Back to the Asian woman, in my travels I spotted an Asian woman working on a pile of clear recyclable bags that was five feet high and a half of block long. Mind you these bags are only supposed to contain newspapers and small cardboard items, bottles or cans are supposed to be in separate clear plastic bags.
This woman worked efficiently, precisely, carefully and extremely quickly, untying the bags picking out the bottles and cans and neatly tying the bags back up. When I left she had four large bags, three and a half feet tall filled to the brim and was only a quarter of the way through the pile.
The way I see it, these women are doing the city a great service by supporting themselves; not taking welfare; supporting New York's recycling program by lessening the waste burden for the sanitation workers, who had coffee on me.

Tuesday, July 2, 2013

Honest Truths

I have to be honest about my life, a life of sever Attention-Deficit/Hyperactivity Disorder (ADHD). My father had it. I know, because I asked him why he only went to one month of high school, he said, I couldn’t study or sit still to read.

ADHD is hereditary; some of my children have it.

At age 30, not knowing what ADHD was or that I had it, I made up my mind that I was going to learn how to read and write. So every night I went home and forced myself to read. I had a college PhD English Professor who lived across the hall from me, Elaine Levy. Elaine agreed for $50.00 an hour to give me private English lessons, chapter by chapter.

I worked for many years to improve my English, vocabulary and writing.

I am more than appreciative when an environmental magazine publishes one of my articles and more than grateful to Craines Waste and Recycling News editors and Maria Kirch who allow me to be published monthly.

From one of my writings, I received an email from Garry Van Heest, Vice President -Remediation at Directional Technologies, Inc:

Tony,

My Dad was a self-employed carpenter from 1950 to 1970.  He was exposed to dust from asbestos-containing building products (as was I as a kid when I worked with him).

I agree: this material has to be removed from our environment.  There are documented cases of people getting meso from one exposure and you do not get the disease unless you are exposed - no documented cases of anyone with the disease that was not exposed.

As you can see from my LinkedIn profile, I am an environmental professional with industrial hygiene experience.  It really blindsided me when my Dad was diagnosed.  I thought it was only people who worked in the asbestos industry that contracted the disease.

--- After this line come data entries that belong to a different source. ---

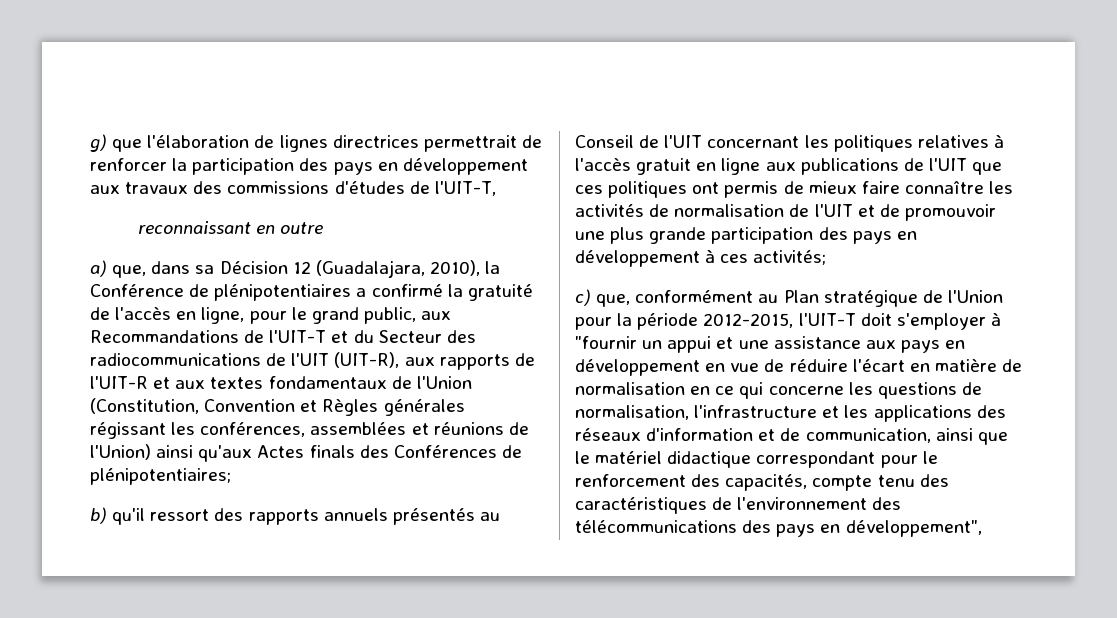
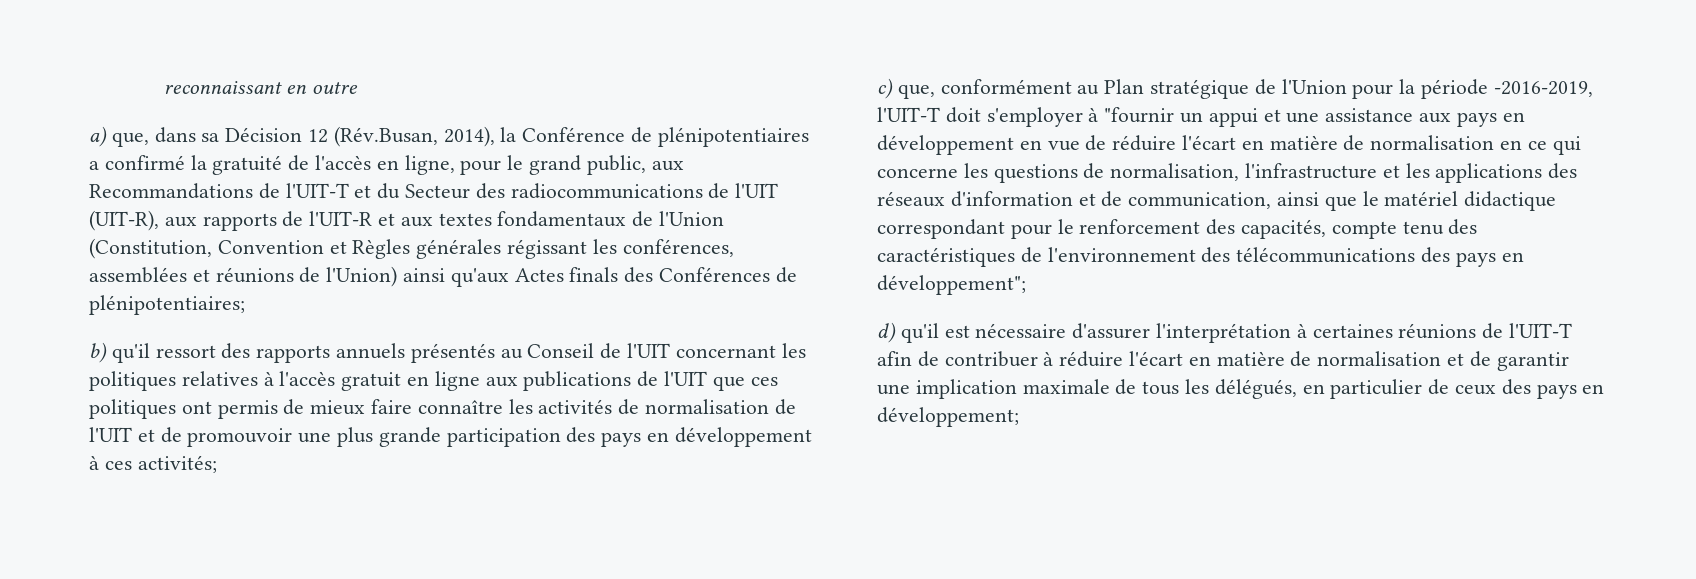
- g) que l'élaboration de lignes directrices permettrait de renforcer la participation des pays en développement aux travaux des commissions d'études de l'UIT-T,
- a) que, dans sa Décision 12 (Guadalajara, 2010), la Conférence de plénipotentiaires a confirmé la gratuité de l'accès en ligne, pour le grand public, aux Recommandations de l'UIT-T et du Secteur des radiocommunications de l'UIT (UIT-R), aux rapports de l'UIT-R et aux textes fondamentaux de l'Union (Constitution, Convention et Règles générales régissant les conférences, assemblées et réunions de l'Union) ainsi qu'aux Actes finals des Conférences de plénipotentiaires;
+ a) que, dans sa Décision 12 (Rév.Busan, 2014), la Conférence de plénipotentiaires a confirmé la gratuité de l'accès en ligne, pour le grand public, aux Recommandations de l'UIT-T et du Secteur des radiocommunications de l'UIT (UIT-R), aux rapports de l'UIT-R et aux textes fondamentaux de l'Union (Constitution, Convention et Règles générales régissant les conférences, assemblées et réunions de l'Union) ainsi qu'aux Actes finals des Conférences de plénipotentiaires;
- c) que, conformément au Plan stratégique de l'Union pour la période 2012-2015, l'UIT-T doit s'employer à "fournir un appui et une assistance aux pays en développement en vue de réduire l'écart en matière de normalisation en ce qui concerne les questions de normalisation, l'infrastructure et les applications des réseaux d'information et de communication, ainsi que le matériel didactique correspondant pour le renforcement des capacités, compte tenu des caractéristiques de l'environnement des télécommunications des pays en développement",
+ c) que, conformément au Plan stratégique de l'Union pour la période -2016-2019, l'UIT-T doit s'employer à "fournir un appui et une assistance aux pays en développement en vue de réduire l'écart en matière de normalisation en ce qui concerne les questions de normalisation, l'infrastructure et les applications des réseaux d'information et de communication, ainsi que le matériel didactique correspondant pour le renforcement des capacités, compte tenu des caractéristiques de l'environnement des télécommunications des pays en développement";
+ d) qu'il est nécessaire d'assurer l'interprétation à certaines réunions de l'UIT-T afin de contribuer à réduire l'écart en matière de normalisation et de garantir une implication maximale de tous les délégués, en particulier de ceux des pays en développement;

I am joining your mailing list.

Keep up the good work.

Garry

I was humbled by the fact that my writing has been able to cause environmental awareness and I was flattered and thankful for Garry’s email. I asked if I could use his email. 

Garry’s answer: “You have my authorization to use my story - anything to help even one more person from contracting mesothelioma”.  Garry

There are many executives of companies, who have allowed pollution for profit; upon their death their children will inherit their money, as I inherited ADHD. The pollution created by that money is also hereditary to their children as well as many others will involuntarily pay, either by environmental clean-up costs or by contracting a detrimental and fatal illness, much like Garry’s father. It is inevitable!

Science has found a way to deal with ADHD using medication and therapy.

Science must find a way to deal with the many environmental pollutants by creating technologies to take them out of our environment once and for all or we will continue to pay until we are broke or terminally ill. This is the Honest Truth!